• Task to complete:
When you reach the line that contains "[354,234,368,243] ••* -> [530,305,537,314] •", begin copying exactly and continue through the last line below. Do not copy pictures.

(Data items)
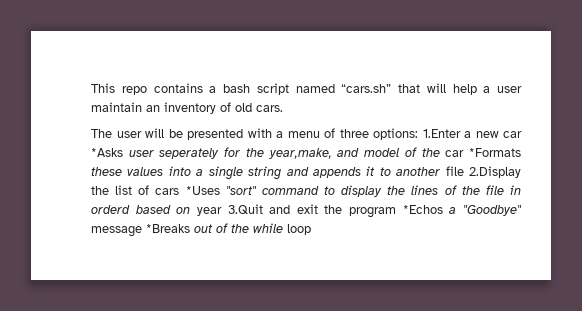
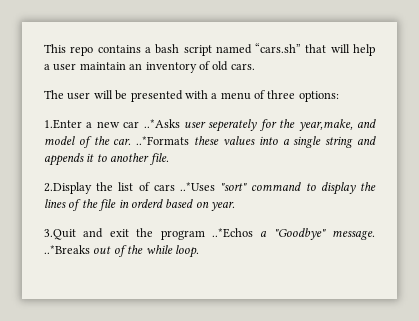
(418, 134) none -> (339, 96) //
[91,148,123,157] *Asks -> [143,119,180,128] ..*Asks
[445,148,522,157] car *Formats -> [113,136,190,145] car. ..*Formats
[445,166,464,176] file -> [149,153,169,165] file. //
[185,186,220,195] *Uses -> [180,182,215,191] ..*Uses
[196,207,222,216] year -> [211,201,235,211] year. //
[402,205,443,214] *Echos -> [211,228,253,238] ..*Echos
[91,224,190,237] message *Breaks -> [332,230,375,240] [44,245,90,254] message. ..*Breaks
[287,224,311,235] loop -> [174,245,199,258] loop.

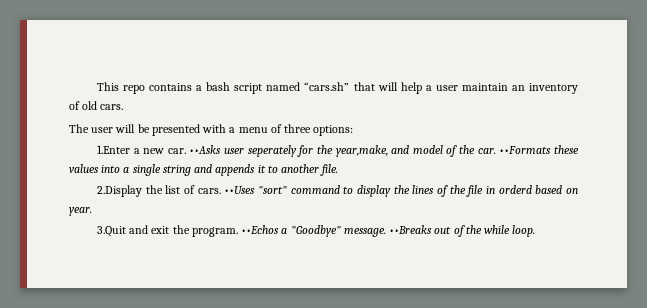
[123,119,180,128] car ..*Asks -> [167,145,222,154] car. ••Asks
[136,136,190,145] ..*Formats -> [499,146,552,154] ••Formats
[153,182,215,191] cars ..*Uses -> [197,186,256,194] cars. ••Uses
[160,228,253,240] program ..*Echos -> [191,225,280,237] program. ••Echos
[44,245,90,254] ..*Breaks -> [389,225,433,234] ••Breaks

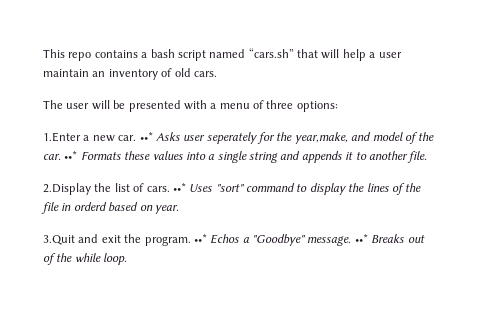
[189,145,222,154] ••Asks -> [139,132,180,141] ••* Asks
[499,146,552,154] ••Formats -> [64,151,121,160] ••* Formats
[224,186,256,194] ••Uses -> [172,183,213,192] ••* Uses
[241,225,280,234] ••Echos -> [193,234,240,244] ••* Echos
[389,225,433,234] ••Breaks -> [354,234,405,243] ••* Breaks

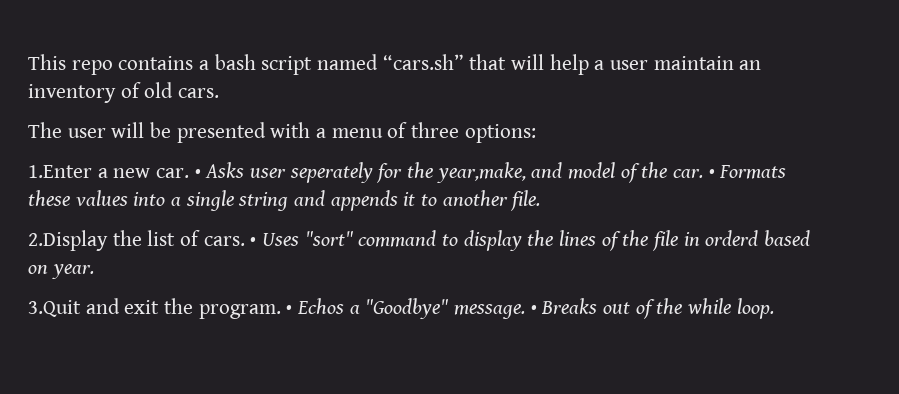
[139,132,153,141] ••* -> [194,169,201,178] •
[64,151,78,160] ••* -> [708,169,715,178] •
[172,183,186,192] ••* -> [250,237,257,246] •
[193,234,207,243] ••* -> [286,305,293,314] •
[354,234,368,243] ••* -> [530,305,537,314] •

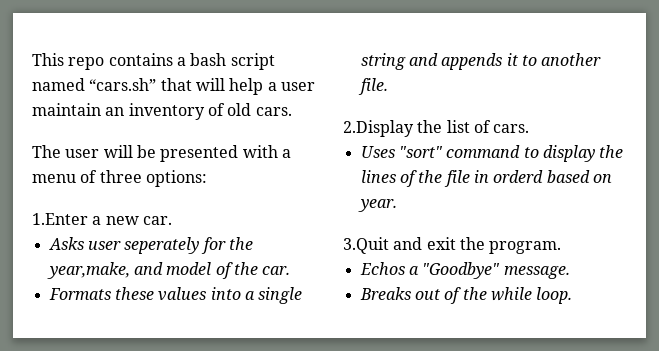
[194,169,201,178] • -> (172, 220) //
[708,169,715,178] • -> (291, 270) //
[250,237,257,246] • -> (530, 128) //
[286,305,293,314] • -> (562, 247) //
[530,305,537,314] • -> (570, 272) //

• Solution:
[354,234,368,243] ••* -> [530,305,537,314] •

[194,169,201,178] • -> (172, 220) //
[708,169,715,178] • -> (291, 270) //
[250,237,257,246] • -> (530, 128) //
[286,305,293,314] • -> (562, 247) //
[530,305,537,314] • -> (570, 272) //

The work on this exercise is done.